According to the World Hepatitis Alliance, chronic hepatitis B and C are life-threatening infectious diseases that cause serious liver damage, cancer, and premature death. More than 300 million people are living with the hepatitis B virus or the hepatitis C virus. 

Hepatitis B and C are silent epidemics, hitting children and marginalized populations the hardest. 

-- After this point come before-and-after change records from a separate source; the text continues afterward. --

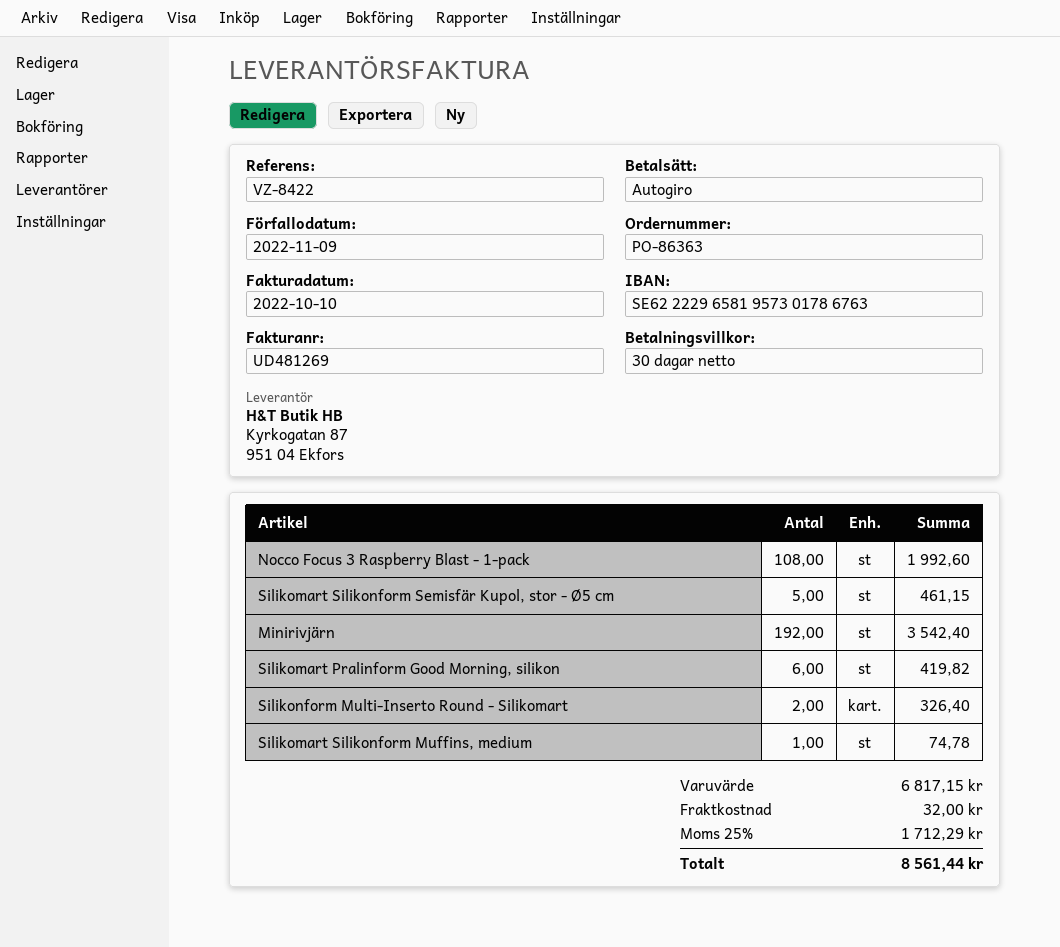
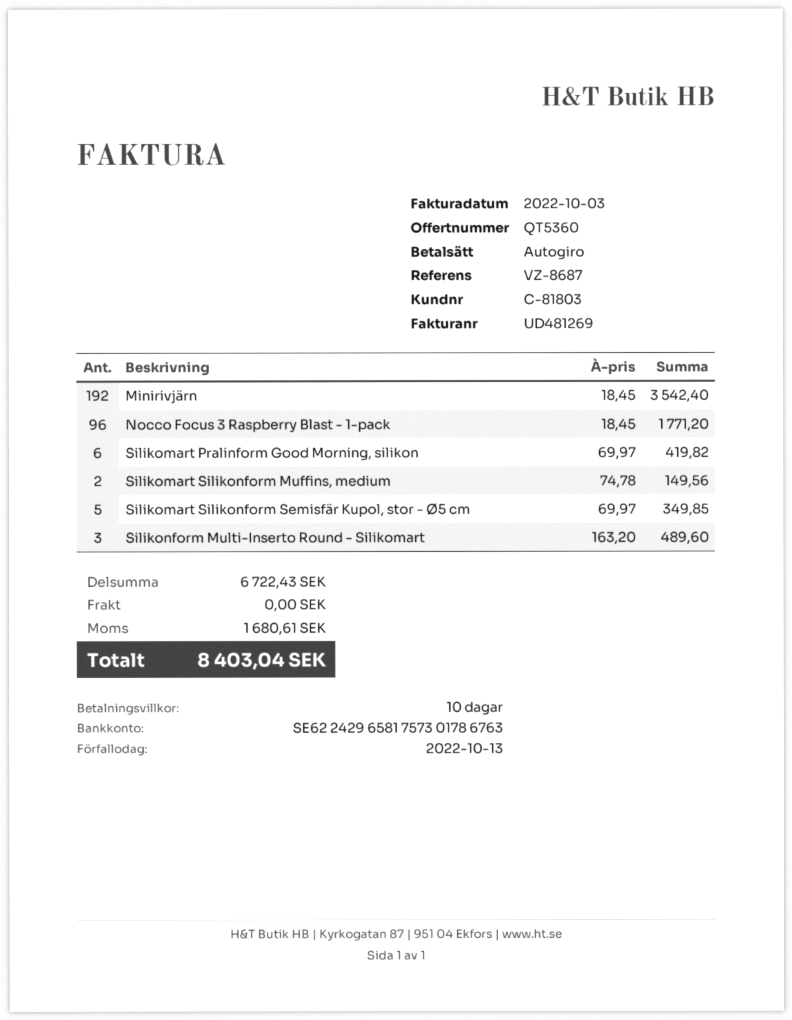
invoice date: 2022-10-10 -> 2022-10-03
payment terms: 30 days -> 10 days
due date: 2022-11-09 -> 2022-10-13
reference: VZ-8422 -> VZ-8687
bank account: SE6222296581957301786763 -> SE6224296581757301786763
Nocco Focus 3 Raspberry Blast - 1-pack: 108 for 1992.60 -> 96 for 1771.20
Silikomart Silikonform Semisfär Kupol, stor - Ø5 cm: 5 for 461.15 -> 5 for 349.85
Silikonform Multi-Inserto Round - Silikomart: 2 for 326.40 -> 3 for 489.60
Silikomart Silikonform Muffins, medium: 1 for 74.78 -> 2 for 149.56
subtotal: 6817.15 -> 6722.43
shipping: 32.00 -> 0.00
tax: 1712.29 -> 1680.61
total: 8561.44 -> 8403.04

Here are five things most people don’t know about Hepatitis, from the WHA:  

  1. Hepatitis B and C kill more people annually than HIV/AIDS, malaria and TB 

  1. Hepatitis B and C are responsible for 2 out 3 liver cancer deaths 

  1. 290 million people are living with viral hepatitis unaware  

  1. Birthdose vaccine costs as low as 20 cents yet isn’t used in 48% of countries worldwide  

  1. Eliminating hepatitis B and hepatitis C as public health threats by 2030 would prevent approximately 36 million infections and save 10 million lives 

The theme for this World Hepatitis Day is that with a person dying every 30 seconds from a hepatitis related illness – even in the current COVID-19 crisis – there is no time to wait to act on viral hepatitis. The WHA says:  

  • People living with viral hepatitis unaware can’t wait for testing 

  • People living with hepatitis can’t wait for life saving treatments 

  • Expectant mothers can’t wait for hepatitis screening and treatment 

  • Newborn babies can’t wait for birth dose vaccination 

  • People affected by hepatitis can’t wait to end stigma and discrimination 

  • Community organisations can’t wait for greater investment 

  • Decision makers can’t wait and must act now to make hepatitis elimination a reality through political will and funding.